Однако на вопрос о том, стало ли в Германии меньше равенства с 1914 по 1918 год, нет однозначного ответа. Расчеты “коэффициента Парето” для Пруссии показывают, что в 1918 году распределение доходов в ней было менее равномерным, чем когда-либо с 1850 года{1494}. Однако показатели могут искажаться из-за высоких доходов сравнительно небольшого количества предпринимателей. Другие данные указывают скорее на то, что сильнее всего стандарты жизни снизились не у рабочих, а у некоторых групп в рамках широкой социологической общности, которую мы называем средним классом. Уменьшившаяся разница между уровнями зарплат, о которой мы говорили выше, говорит сама за себя. Больше всего пострадали от снижения доходов чиновники, причем чем выше они стояли в иерархии, тем больше теряли. Регулирующие нормы военного времени играли на руку прежде всего домохозяйствам рабочего класса — в ущерб различным имущим слоям общества.

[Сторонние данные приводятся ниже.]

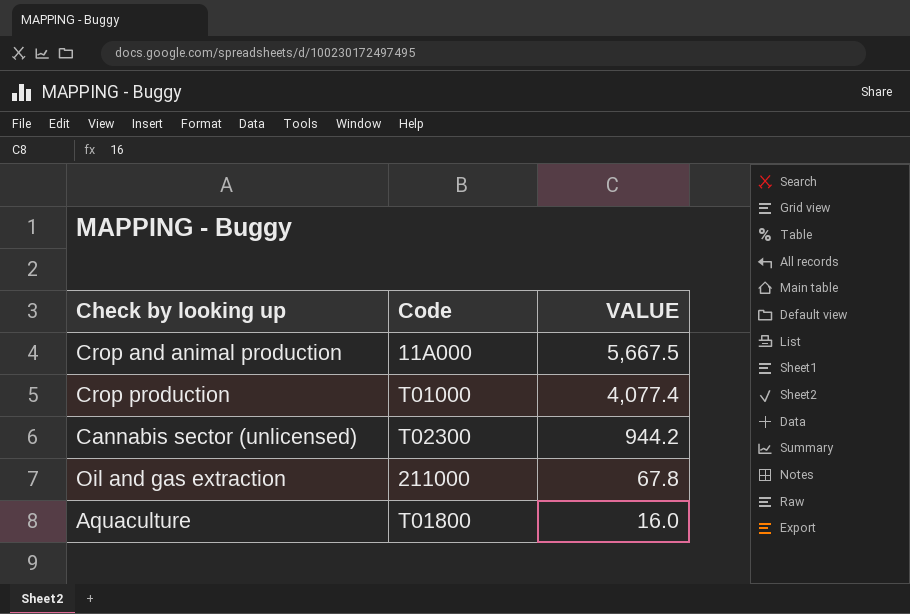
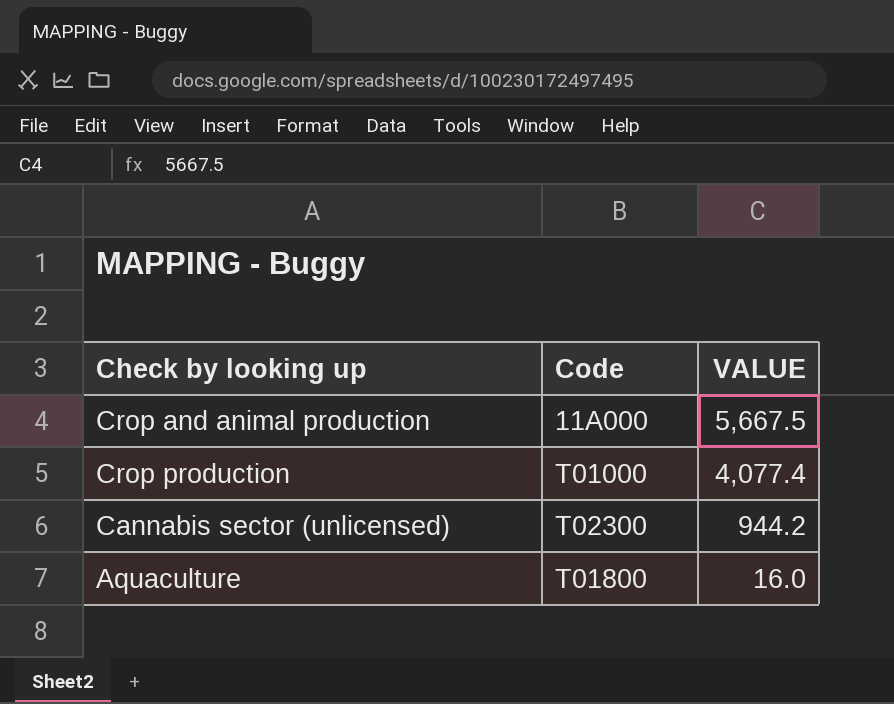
row Oil and gas extraction: 211000 | 67.8 -> none

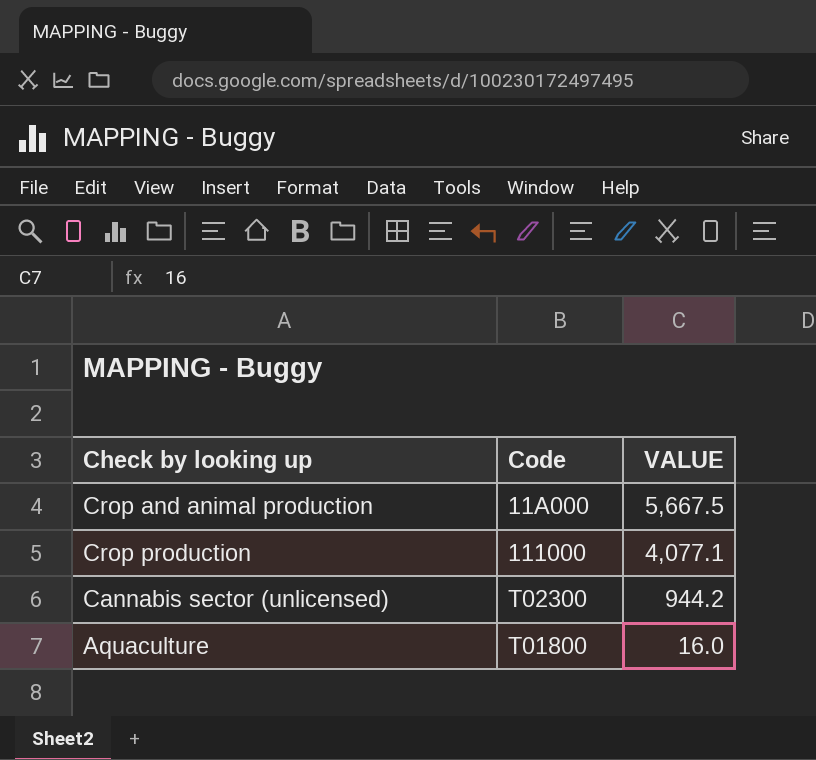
Crop production | Code: T01000 -> 111000
Crop production | VALUE: 4,077.4 -> 4,077.1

В первые месяцы войны были спешно приняты законы против завышения цен, а первые ценовые потолки были установлены в начале 1915 года. Однако последовательная политика контроля над ценами была выработана только в сентябре 1915 года, когда бундесрат постановил создать бюро по ценовому надзору (Preisprufungsstellen){1495}. Хотя они были должны бороться с целым рядом правонарушений (таких как “ступенчатая торговля”, в которой англичанин тюдоровских времен сразу же узнал бы regrating, спекулятивную скупку), но фактически их основной задачей было наказывать тех, кто превышал ценовые максимумы. В Австрии действовала аналогичная система{1496}. Как работали такие учреждения, можно понять на примере бюро, организованного в октябре 1916 года в Гамбурге. Только в 1917 году оно успешно провело 1538 дел, итогами которых стали закрытие 5551 фирмы, приговоры к лишению свободы общей длительностью в 12 208 дней и штрафы на общую сумму в 92 300 марок{1497}. В результате владельцы магазинов не могли перекладывать бремя растущих оптовых цен на плечи покупателей. Нечто в этом роде происходило и в деревне, где контроль тоже заметно ужесточился. В 1916–1917 годах во время так называемой “брюквенной зимы” крестьянам пришлось столкнуться с обысками и конфискациями{1498}.